● Before-and-after change data
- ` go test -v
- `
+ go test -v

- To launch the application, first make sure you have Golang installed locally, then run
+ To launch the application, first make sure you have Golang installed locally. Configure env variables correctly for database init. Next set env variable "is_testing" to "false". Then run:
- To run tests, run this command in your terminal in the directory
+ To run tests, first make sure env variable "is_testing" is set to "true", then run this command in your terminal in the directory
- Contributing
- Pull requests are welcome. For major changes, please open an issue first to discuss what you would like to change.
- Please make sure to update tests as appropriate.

* * *

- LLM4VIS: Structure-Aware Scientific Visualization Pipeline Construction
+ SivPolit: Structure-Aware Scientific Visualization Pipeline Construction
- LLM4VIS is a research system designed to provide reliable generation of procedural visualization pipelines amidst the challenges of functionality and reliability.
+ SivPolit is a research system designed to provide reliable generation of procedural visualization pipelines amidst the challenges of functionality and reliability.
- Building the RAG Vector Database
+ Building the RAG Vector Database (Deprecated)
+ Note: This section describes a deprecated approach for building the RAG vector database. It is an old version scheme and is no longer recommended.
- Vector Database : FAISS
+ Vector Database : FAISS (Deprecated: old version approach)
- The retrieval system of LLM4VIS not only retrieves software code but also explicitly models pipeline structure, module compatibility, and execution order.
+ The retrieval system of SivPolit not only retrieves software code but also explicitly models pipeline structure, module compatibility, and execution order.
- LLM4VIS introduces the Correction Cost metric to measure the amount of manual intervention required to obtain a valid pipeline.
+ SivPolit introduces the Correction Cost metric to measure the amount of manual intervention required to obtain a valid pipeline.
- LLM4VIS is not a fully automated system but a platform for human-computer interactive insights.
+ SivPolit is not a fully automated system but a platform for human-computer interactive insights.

...

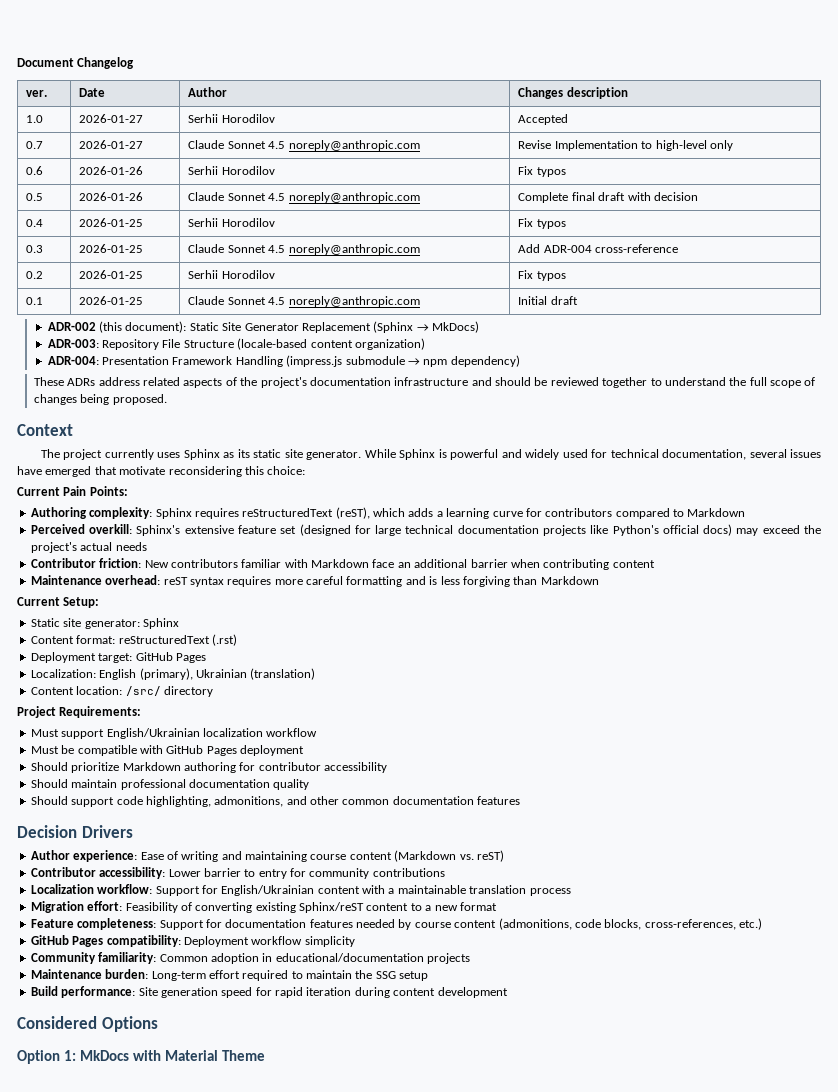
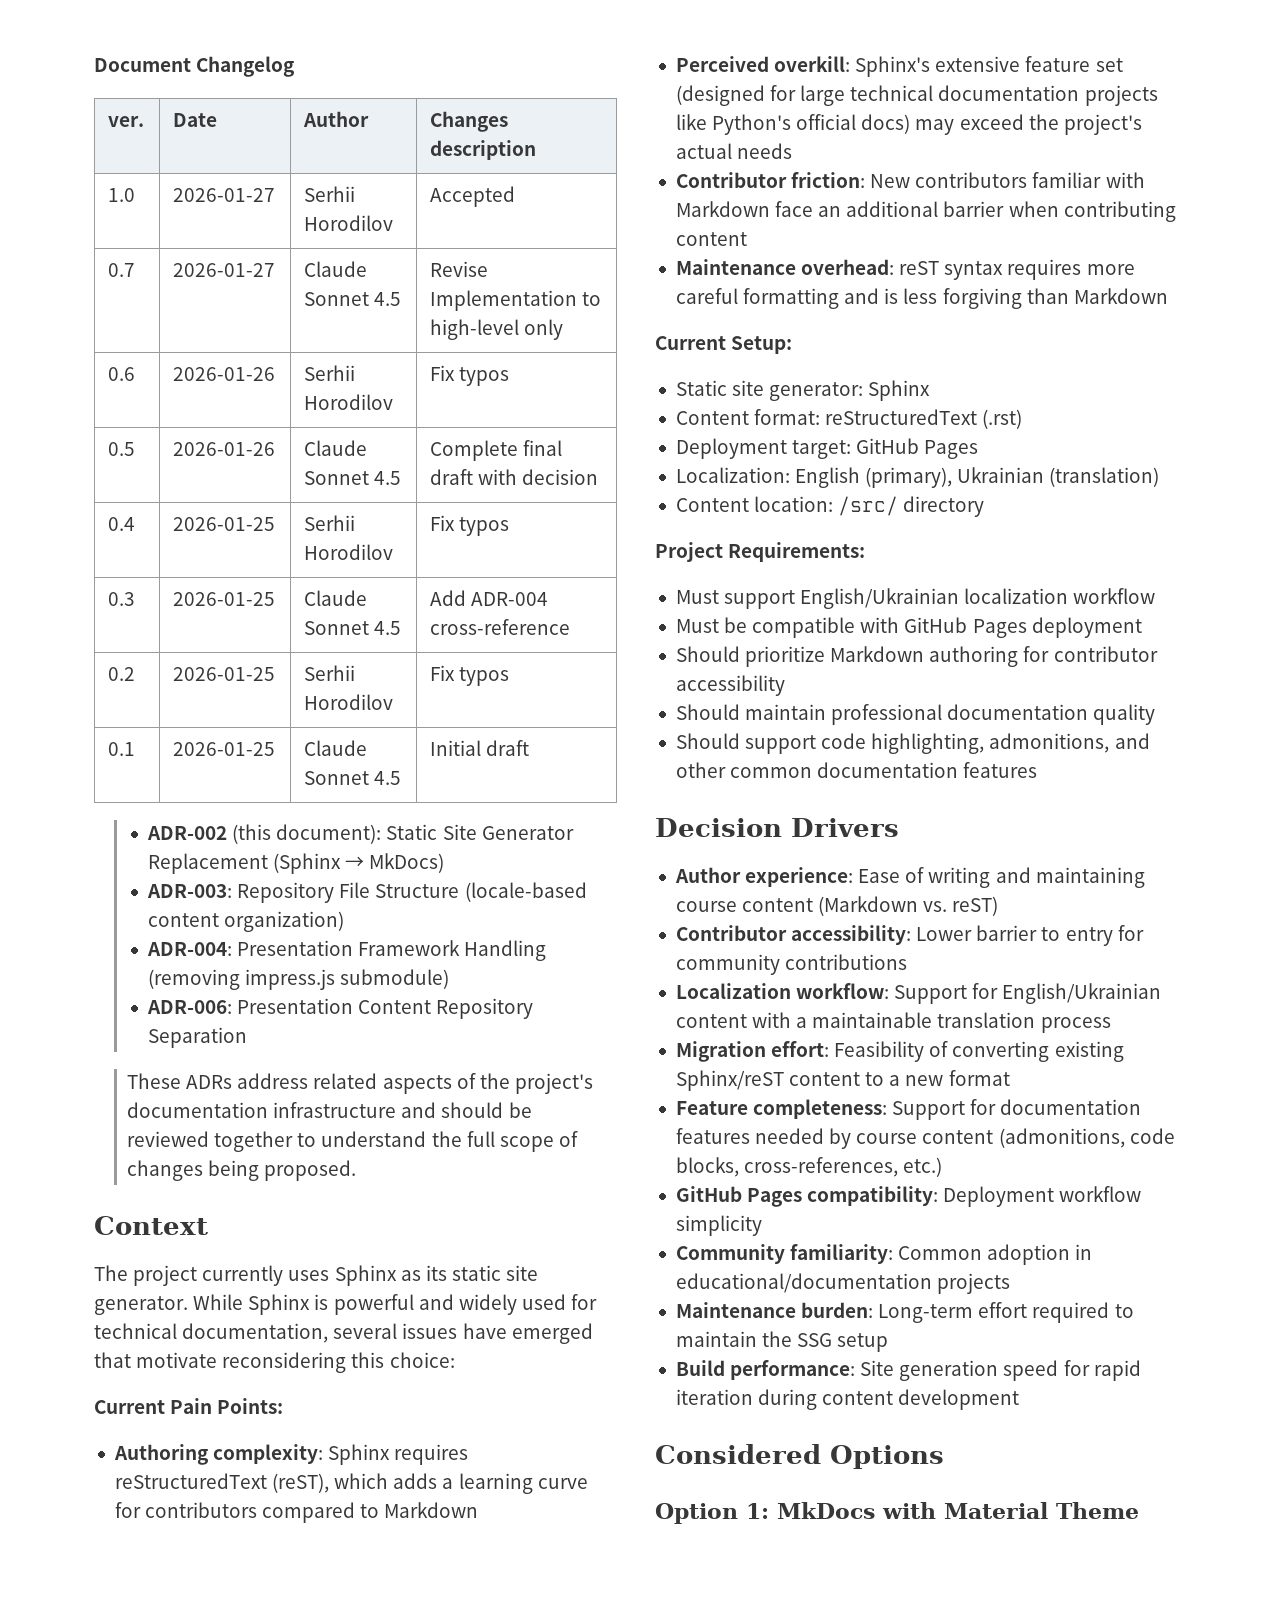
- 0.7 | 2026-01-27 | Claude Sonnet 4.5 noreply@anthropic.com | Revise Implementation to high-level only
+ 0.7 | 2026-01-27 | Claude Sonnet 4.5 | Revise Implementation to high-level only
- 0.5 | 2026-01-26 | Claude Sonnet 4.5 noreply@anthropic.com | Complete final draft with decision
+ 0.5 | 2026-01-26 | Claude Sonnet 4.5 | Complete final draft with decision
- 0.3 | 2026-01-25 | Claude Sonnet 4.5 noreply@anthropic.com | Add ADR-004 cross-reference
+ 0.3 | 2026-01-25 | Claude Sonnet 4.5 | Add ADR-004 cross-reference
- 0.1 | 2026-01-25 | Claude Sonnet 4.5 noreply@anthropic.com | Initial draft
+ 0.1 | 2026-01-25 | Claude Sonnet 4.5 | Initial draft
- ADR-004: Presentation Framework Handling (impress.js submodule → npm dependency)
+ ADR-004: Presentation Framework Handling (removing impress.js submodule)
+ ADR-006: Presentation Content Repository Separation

● Task
Look through the records above for the word "first" and state how many lines contain it, giving the number alone.

● Your solution
4